The third panel allows one to export the results as a tab-separated values (TSV) spreadsheet or as an XML file. The user can also save the sprint plot using several picture formats (i.e. PNG, JPG and GIF).

ENDEAVOUR additional info --

ENDEAVOUR is designed as a generic prioritization tool and is equally useful for the prioritization of candidate disease genes as for candidate members of 'biological pathways' and processes.

The manufacturer has designed the web server so that the organism- specific versions use the same method for each generic data source (e. g. Gene Ontology annotations).

Note: The key strength of ENDEAVOUR resides in the fact that a lot of data sources are available and the user can select the ones that best correspond to the biological question under study.

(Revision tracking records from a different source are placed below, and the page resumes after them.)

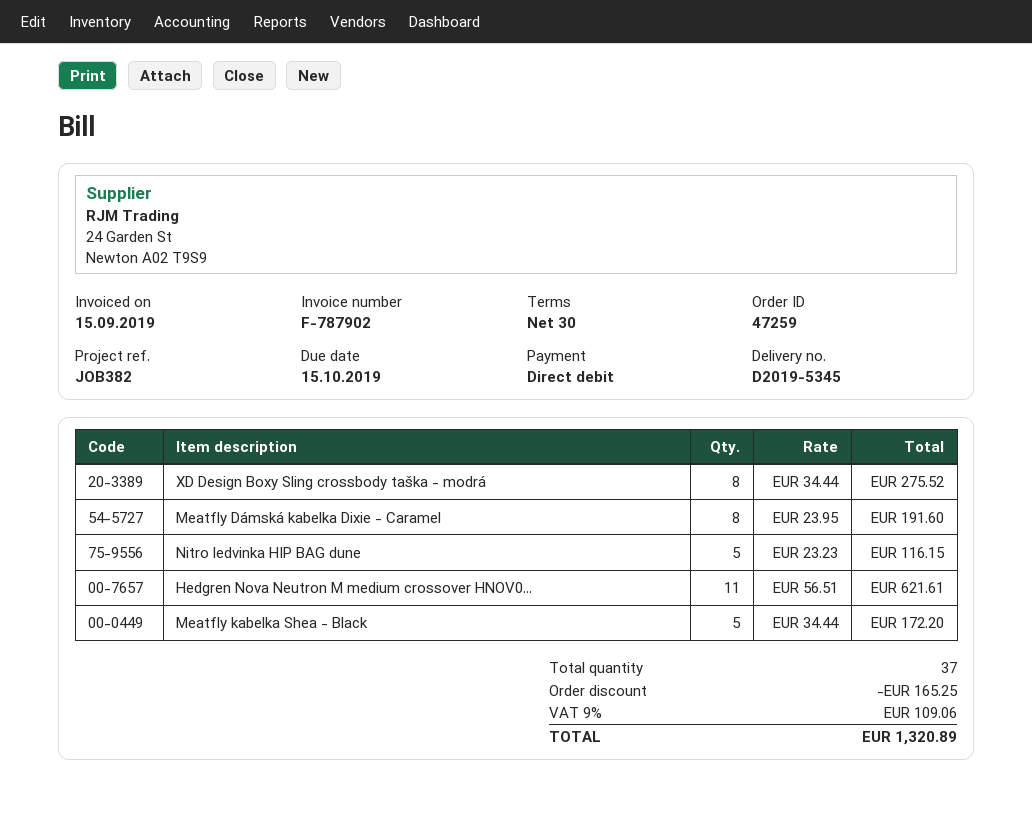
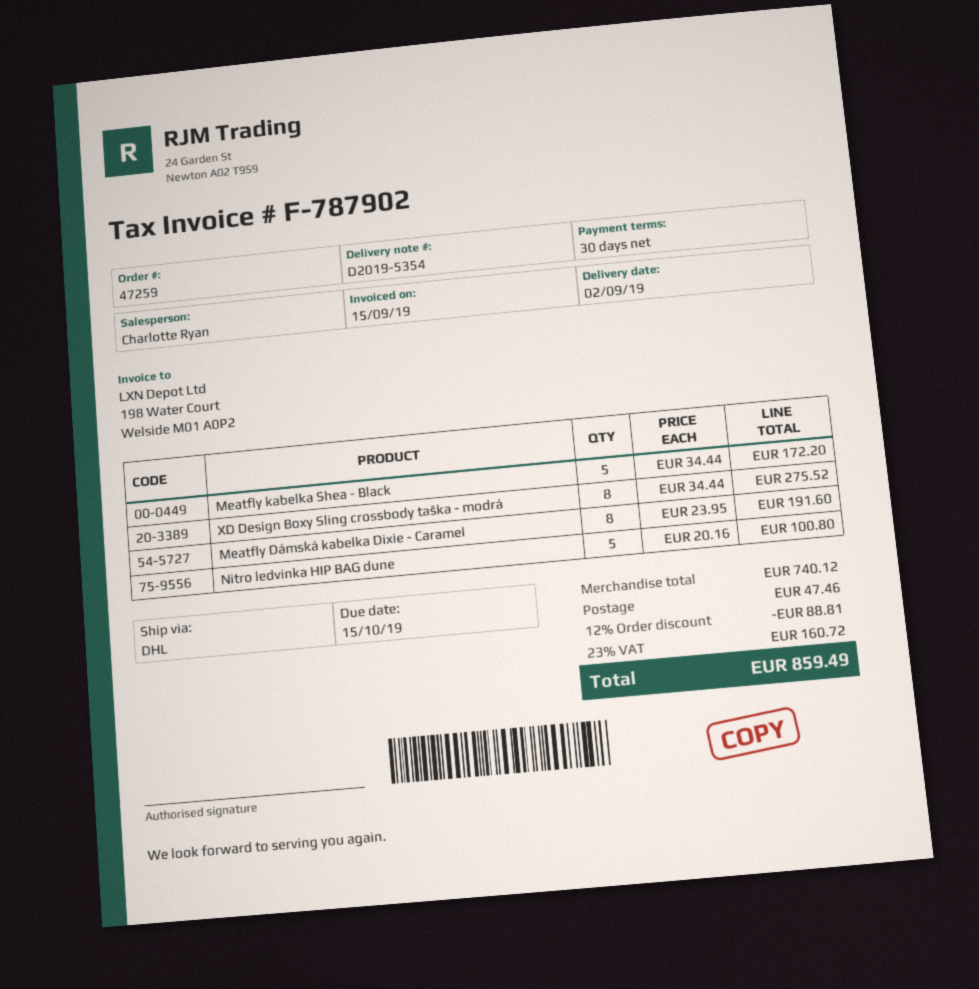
delivery note number: D2019-5345 -> D2019-5354
Nitro ledvinka HIP BAG dune: 5 x 23.23 = 116.15 -> 5 x 20.16 = 100.80
Hedgren Nova Neutron M medium crossover HNOV0...: 11 x 56.51 = 621.61 -> none
discount: 165.25 -> 88.81
shipping: none -> 47.46
tax: 9% = 109.06 -> 23% = 160.72
total: 1320.89 -> 859.49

As an alternative to the web-based application (web server), one can use the manufacturer's Java Web Start client.

This application includes a few additional features, such as a full description of the models created, a full genome screening service in which the whole genome of the given organism can be prioritized and the possibility for users to make use of their own microarray data sets.

A SOAP service is also available to allow integration in workflows.

ENDEAVOUR comes with an online manual. A subsection describes the concept of gene prioritization through genomic data fusion.

Another subsection contains the answers to frequently asked questions and gives more details on how to perform a prioritization and how to interpret the results.

Finally, a step-by-step example is given together with the corresponding screenshots.